*** GIVEN RECORDS ***

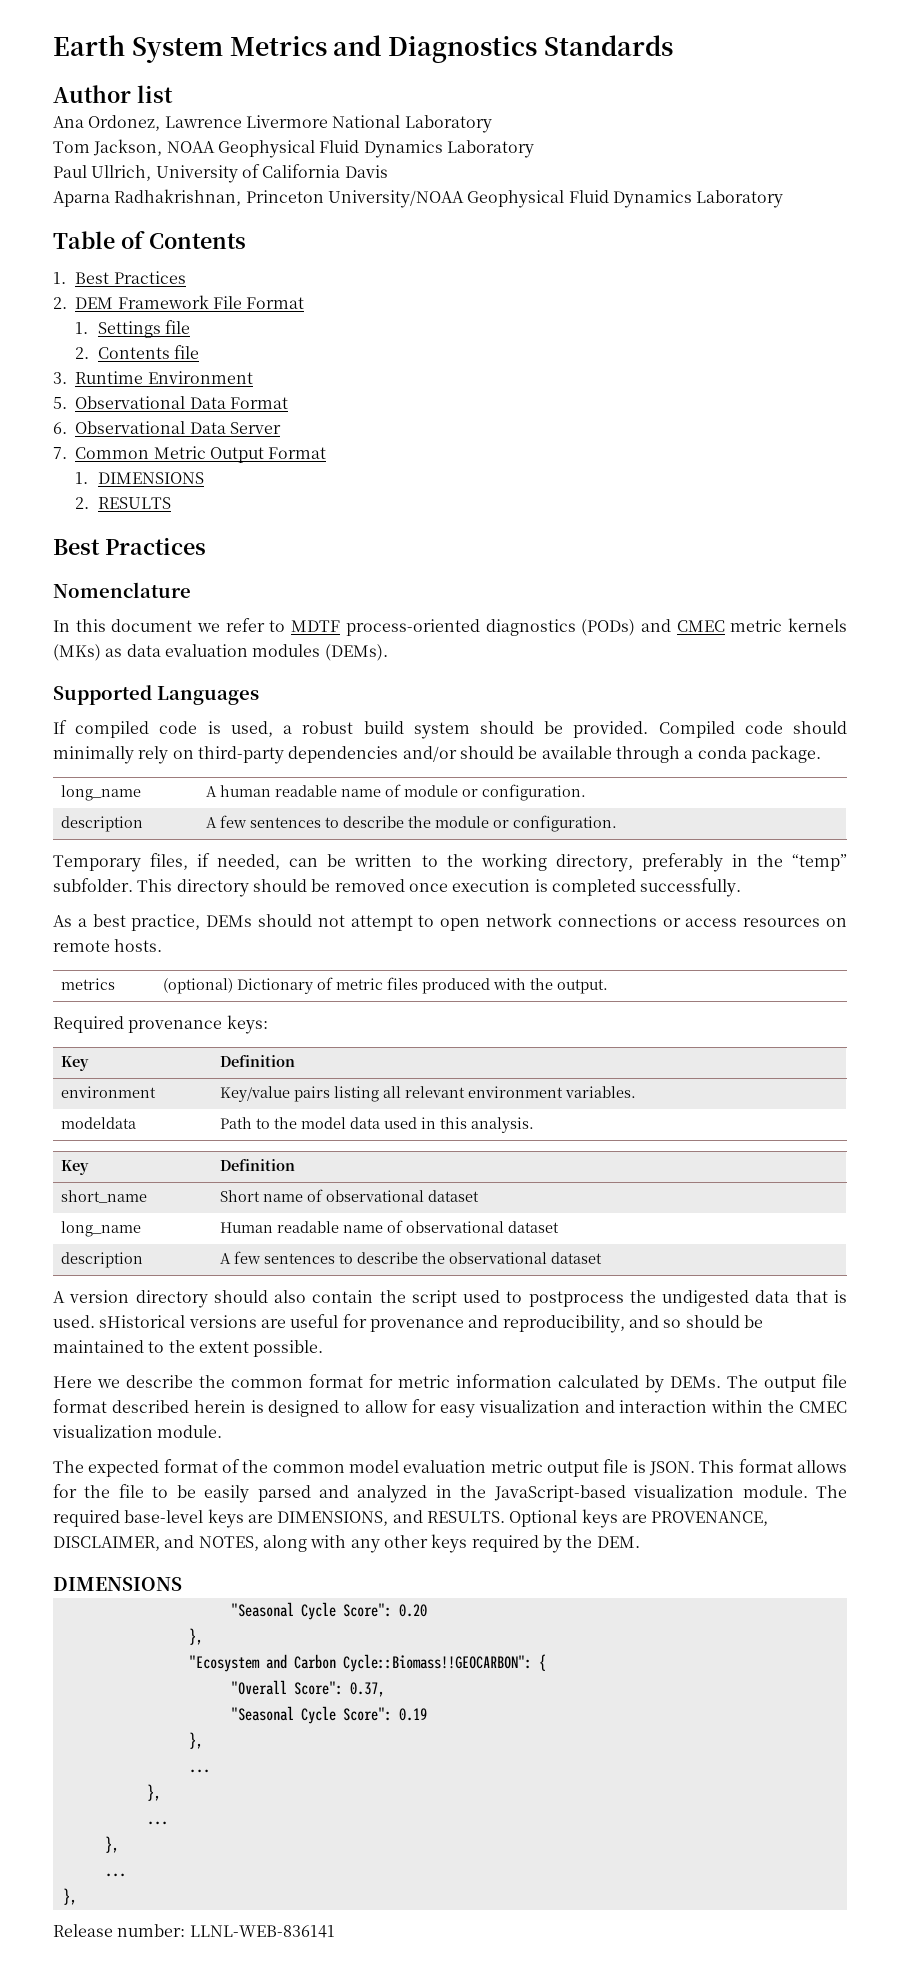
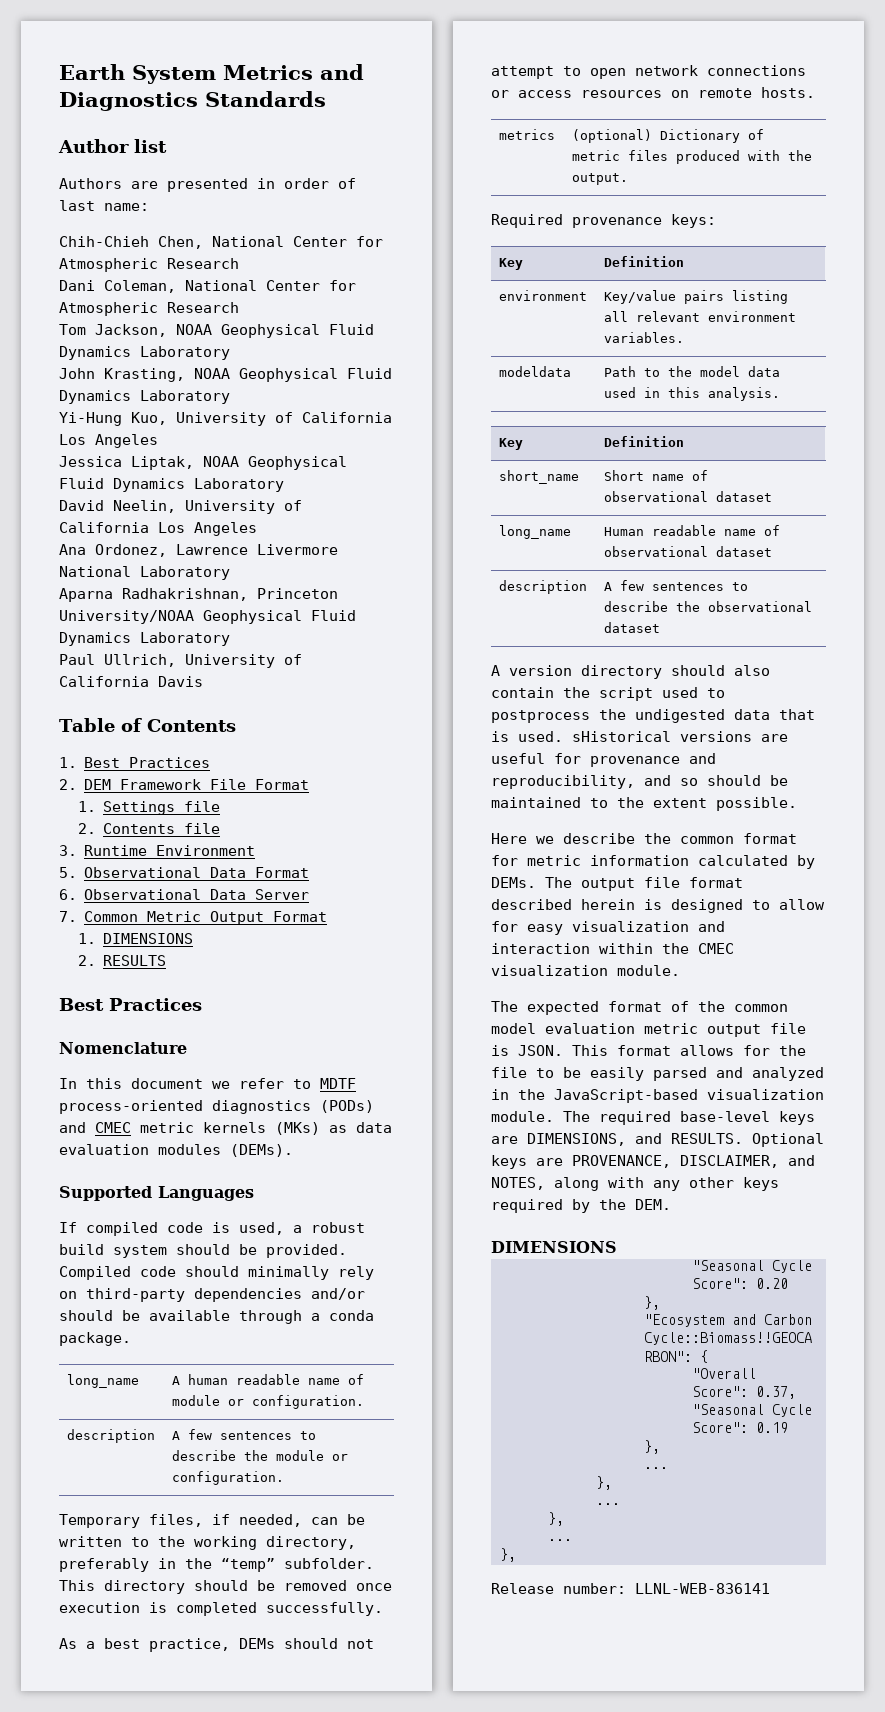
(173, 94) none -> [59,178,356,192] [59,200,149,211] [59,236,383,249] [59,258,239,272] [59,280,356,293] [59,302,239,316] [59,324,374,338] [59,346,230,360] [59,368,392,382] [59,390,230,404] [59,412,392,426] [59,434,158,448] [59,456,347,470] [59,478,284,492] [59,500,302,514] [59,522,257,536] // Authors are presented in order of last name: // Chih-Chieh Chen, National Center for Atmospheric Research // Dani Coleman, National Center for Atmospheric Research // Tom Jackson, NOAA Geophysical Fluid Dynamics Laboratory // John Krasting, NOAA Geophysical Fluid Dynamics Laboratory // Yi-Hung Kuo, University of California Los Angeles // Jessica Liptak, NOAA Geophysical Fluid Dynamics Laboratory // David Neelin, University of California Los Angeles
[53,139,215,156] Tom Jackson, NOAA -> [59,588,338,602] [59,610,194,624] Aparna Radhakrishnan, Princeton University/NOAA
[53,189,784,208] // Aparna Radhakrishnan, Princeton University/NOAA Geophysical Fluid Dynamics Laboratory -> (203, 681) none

***
*** GIVEN RECORDS ***

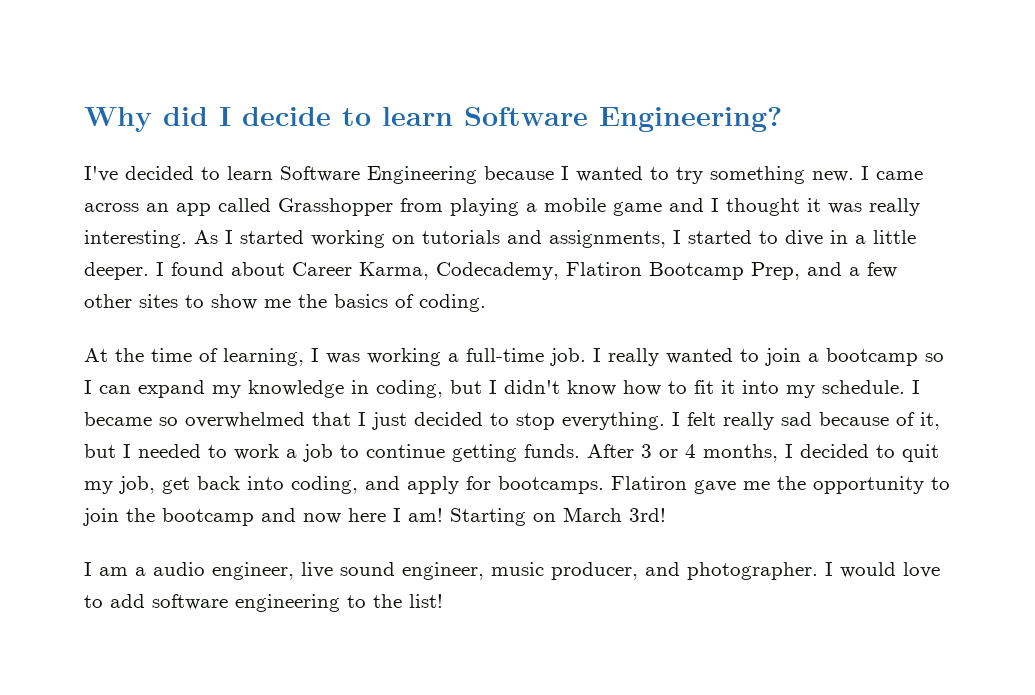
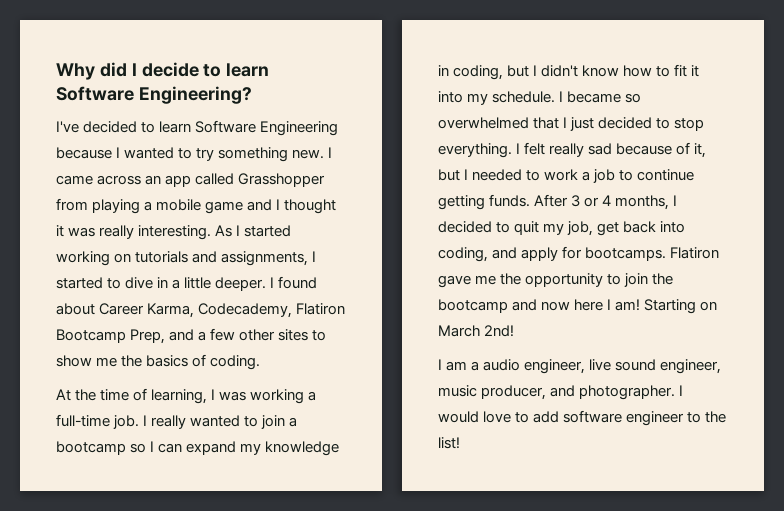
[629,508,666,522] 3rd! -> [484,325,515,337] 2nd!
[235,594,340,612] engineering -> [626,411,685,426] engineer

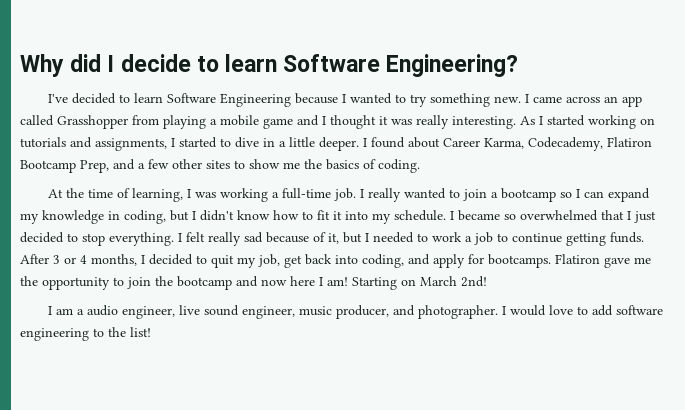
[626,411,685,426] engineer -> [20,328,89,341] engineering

***
*** GIVEN RECORDS ***

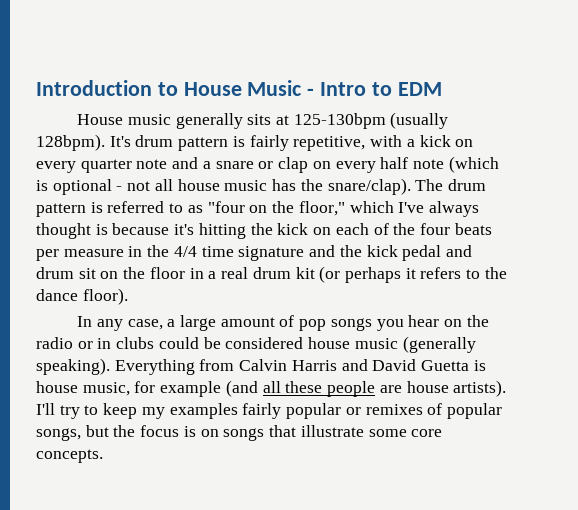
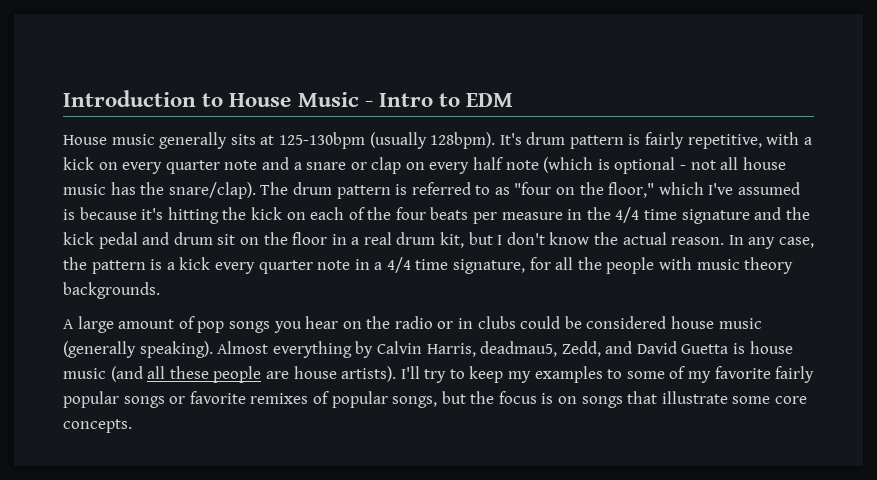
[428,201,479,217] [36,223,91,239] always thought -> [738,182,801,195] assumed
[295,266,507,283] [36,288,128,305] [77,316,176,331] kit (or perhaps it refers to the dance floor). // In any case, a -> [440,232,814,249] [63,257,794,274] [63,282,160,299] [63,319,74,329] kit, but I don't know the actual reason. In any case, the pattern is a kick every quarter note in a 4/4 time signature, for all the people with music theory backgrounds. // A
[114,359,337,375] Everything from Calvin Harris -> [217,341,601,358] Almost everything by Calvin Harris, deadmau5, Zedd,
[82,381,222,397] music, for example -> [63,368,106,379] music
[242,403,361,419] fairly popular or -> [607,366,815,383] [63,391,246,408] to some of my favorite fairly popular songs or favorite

***

Pull out every line above that holds the word "Dynamics".

EXERCISE SOLUTION:
(173, 94) none -> [59,178,356,192] [59,200,149,211] [59,236,383,249] [59,258,239,272] [59,280,356,293] [59,302,239,316] [59,324,374,338] [59,346,230,360] [59,368,392,382] [59,390,230,404] [59,412,392,426] [59,434,158,448] [59,456,347,470] [59,478,284,492] [59,500,302,514] [59,522,257,536] // Authors are presented in order of last name: // Chih-Chieh Chen, National Center for Atmospheric Research // Dani Coleman, National Center for Atmospheric Research // Tom Jackson, NOAA Geophysical Fluid Dynamics Laboratory // John Krasting, NOAA Geophysical Fluid Dynamics Laboratory // Yi-Hung Kuo, University of California Los Angeles // Jessica Liptak, NOAA Geophysical Fluid Dynamics Laboratory // David Neelin, University of California Los Angeles
[53,189,784,208] // Aparna Radhakrishnan, Princeton University/NOAA Geophysical Fluid Dynamics Laboratory -> (203, 681) none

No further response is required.